New IPO review process aims to curb corruption, but timing issue still uncertain

By Wang Wei Source:Global Times Published: 2015-11-30 23:48:02

This weekend, the Internet was flooded with news about the time period for new IPOs from the vetting process to the issuance, which was widely reported to be 75 days. However, this is misleading.

The China Securities Regulatory Commission (CSRC) announced guidelines Friday for regulation of the vetting and issuing of IPOs in an effort to curb the risk of corruption. It specified three time periods: a 45-day time limit between the CSRC taking an IPO application and the feedback meeting; a 20-day limit between the IPO sponsor responding to the authorities' feedback and the preliminary IPO review meeting; and a 10-day limit between the IPO launching company being notified of a meeting of the IPO review committee and the meeting actually happening.

Some media reports jumped to conclusions by adding these three time periods together. But a report by Shenwan Hongyuan Securities cleared up the misunderstanding. First, the 20-day limit only refers to the waiting period after an IPO issuer finishes responding to feedback from the CSRC and hands in their feedback materials. There might be more rounds in the feedback process between the IPO issuer and the CSRC, and the whole feedback process normally takes three and a half months.

Second, apart from the time periods mentioned by the CSRC, other regulatory periods are not specified, such as the period from the preliminary IPO review meeting to the issuance of the notification of a meeting of the IPO review committee.

Even though the vetting and issuing process for IPOs is not as swift as had been widely anticipated, the guidelines demonstrate that the regulatory authorities are trying to put an end to corruption and to the use of public power for private benefits.

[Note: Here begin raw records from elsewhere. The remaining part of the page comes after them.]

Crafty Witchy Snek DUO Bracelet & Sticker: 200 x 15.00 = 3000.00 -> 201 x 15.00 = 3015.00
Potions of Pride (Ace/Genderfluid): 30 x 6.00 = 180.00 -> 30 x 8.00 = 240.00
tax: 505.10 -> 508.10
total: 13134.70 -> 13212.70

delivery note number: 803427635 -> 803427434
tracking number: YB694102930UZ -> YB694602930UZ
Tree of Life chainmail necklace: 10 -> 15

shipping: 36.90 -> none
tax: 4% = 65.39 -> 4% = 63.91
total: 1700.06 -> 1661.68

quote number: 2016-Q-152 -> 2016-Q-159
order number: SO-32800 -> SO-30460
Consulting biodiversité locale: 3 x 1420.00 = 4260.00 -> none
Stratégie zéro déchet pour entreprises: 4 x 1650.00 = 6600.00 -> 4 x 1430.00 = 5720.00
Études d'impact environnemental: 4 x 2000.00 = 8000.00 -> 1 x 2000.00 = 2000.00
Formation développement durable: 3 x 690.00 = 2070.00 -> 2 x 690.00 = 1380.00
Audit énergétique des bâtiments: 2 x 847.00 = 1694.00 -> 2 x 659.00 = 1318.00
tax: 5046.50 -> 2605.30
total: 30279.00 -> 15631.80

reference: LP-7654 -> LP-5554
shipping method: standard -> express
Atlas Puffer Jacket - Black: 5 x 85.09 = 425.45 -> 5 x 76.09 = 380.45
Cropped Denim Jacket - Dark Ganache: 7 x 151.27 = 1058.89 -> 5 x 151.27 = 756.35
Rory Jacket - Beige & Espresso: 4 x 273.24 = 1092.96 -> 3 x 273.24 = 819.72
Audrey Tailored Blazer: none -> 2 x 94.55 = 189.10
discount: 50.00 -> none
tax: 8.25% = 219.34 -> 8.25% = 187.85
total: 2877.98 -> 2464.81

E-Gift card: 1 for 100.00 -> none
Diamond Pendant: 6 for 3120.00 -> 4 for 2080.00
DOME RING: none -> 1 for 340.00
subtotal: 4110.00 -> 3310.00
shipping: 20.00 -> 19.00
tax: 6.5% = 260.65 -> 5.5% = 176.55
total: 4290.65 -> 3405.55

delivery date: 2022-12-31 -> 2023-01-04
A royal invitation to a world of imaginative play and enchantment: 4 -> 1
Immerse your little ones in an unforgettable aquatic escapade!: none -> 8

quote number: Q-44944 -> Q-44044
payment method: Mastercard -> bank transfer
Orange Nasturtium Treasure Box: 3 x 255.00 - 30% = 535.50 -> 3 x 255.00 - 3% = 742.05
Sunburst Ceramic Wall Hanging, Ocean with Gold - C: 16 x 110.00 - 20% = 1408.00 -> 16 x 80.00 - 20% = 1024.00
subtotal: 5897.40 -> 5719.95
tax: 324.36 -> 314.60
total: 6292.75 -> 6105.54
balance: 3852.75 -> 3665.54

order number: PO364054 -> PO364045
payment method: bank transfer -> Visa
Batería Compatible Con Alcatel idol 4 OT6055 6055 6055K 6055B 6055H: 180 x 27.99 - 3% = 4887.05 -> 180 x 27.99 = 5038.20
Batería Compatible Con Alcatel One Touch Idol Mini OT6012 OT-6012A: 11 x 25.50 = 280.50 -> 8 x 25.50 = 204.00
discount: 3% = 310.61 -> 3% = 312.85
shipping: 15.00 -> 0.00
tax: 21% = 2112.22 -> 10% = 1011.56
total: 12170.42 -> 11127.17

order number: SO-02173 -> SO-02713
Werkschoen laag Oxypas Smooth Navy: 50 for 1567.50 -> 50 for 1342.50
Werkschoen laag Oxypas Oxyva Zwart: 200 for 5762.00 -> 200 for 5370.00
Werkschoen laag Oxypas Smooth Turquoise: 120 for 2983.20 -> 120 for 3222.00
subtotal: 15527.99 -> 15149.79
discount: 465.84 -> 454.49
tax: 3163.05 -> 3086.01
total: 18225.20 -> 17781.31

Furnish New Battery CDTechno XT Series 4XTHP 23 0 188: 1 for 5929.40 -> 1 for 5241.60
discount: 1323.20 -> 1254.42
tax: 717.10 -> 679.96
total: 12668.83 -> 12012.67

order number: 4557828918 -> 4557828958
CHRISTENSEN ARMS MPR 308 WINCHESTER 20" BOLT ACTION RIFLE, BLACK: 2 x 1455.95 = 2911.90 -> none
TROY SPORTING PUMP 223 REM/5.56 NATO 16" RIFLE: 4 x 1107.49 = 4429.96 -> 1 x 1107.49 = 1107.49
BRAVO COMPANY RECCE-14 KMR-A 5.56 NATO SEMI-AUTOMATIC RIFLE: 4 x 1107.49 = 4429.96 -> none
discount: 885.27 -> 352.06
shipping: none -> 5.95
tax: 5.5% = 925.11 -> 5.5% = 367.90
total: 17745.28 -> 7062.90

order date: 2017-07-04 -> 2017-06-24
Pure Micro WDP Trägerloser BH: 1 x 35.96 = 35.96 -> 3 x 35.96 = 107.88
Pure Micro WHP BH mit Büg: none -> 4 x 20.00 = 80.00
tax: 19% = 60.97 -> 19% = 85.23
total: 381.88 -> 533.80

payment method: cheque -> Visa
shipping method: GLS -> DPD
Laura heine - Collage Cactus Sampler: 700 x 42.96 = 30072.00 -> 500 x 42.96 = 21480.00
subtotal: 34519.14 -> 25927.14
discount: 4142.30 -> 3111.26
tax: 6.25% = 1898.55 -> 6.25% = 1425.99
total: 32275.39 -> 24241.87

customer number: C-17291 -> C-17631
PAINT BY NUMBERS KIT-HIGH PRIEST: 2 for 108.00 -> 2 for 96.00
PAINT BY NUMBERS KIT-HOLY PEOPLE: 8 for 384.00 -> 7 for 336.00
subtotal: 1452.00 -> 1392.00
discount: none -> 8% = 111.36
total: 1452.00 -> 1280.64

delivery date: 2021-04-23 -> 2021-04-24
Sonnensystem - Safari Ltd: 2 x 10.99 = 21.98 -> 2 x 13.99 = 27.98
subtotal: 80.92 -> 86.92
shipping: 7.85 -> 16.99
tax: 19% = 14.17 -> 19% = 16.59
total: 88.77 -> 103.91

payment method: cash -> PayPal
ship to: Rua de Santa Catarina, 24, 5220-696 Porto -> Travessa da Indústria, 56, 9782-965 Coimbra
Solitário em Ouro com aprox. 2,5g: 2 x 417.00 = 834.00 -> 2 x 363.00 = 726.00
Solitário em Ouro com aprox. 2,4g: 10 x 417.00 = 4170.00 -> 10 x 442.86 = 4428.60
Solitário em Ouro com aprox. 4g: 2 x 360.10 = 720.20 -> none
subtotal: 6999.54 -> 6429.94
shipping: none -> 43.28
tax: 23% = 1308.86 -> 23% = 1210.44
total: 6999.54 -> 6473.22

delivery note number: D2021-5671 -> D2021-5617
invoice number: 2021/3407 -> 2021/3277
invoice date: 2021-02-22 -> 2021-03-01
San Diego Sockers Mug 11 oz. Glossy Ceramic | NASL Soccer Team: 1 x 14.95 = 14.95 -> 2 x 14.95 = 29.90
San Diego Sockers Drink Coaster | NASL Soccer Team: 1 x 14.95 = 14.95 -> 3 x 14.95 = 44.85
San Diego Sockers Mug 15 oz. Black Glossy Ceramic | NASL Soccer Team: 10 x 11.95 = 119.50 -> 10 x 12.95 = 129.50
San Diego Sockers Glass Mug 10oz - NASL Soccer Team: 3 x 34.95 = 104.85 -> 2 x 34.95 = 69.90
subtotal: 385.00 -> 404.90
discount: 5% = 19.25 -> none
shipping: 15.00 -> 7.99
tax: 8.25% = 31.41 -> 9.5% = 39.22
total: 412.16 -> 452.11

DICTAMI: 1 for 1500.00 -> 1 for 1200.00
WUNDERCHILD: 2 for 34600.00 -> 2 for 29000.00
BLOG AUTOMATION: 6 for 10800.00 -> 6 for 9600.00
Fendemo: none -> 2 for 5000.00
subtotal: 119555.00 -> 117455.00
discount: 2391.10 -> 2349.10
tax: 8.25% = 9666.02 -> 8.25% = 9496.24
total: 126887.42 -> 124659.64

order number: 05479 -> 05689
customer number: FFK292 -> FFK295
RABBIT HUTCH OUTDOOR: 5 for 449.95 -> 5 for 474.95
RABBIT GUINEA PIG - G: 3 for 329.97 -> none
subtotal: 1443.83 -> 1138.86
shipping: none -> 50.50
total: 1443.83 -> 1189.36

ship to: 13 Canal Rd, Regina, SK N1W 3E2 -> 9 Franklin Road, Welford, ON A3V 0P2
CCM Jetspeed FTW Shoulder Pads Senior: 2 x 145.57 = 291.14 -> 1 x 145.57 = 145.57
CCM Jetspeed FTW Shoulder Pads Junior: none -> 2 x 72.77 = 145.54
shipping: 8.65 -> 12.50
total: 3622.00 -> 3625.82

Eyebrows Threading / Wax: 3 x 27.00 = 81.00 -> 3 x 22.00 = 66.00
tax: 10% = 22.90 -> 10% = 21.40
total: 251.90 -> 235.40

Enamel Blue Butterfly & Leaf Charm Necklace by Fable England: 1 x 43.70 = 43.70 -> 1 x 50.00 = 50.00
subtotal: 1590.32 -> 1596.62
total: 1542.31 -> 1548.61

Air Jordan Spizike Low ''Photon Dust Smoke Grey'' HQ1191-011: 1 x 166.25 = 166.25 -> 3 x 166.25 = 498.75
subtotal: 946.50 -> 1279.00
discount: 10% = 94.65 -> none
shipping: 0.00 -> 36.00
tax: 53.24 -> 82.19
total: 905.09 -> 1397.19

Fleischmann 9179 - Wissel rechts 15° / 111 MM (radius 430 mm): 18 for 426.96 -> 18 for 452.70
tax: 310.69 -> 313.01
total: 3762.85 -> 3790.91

It follows the investigation into the CSRC's former vice chairman Yao Gang, who was responsible for the CSRC's issuance department for over 10 years and is the most senior financial regulatory official to be involved in a corruption probe.

As China's capital market is accelerating the pace of its opening up to the outside world, the relevant regulatory mechanisms including IPO approvals must become more market-oriented.

The CSRC should let the market play a greater role in deciding which companies should get listed and how much their shares are worth, rather than leaving the final say in such matters to the issuance authority, which could potentially use insider information to seek profits.

To develop a more sophisticated capital market, the CSRC's issuance department should protect investors' interests by supervising IPOs and requiring listed companies to fully disclose relevant information to investors, as this is vital for making accurate investment decisions.

The guidelines set a good example for the CSRC to reform itself from the inside in order to reduce administrative procedures and avoid rent seeking and corruption. It's an important step, but more needs to be done to build a mature capital market, such as pushing for a registration-based system for IPOs.

The author is a reporter with the Global Times.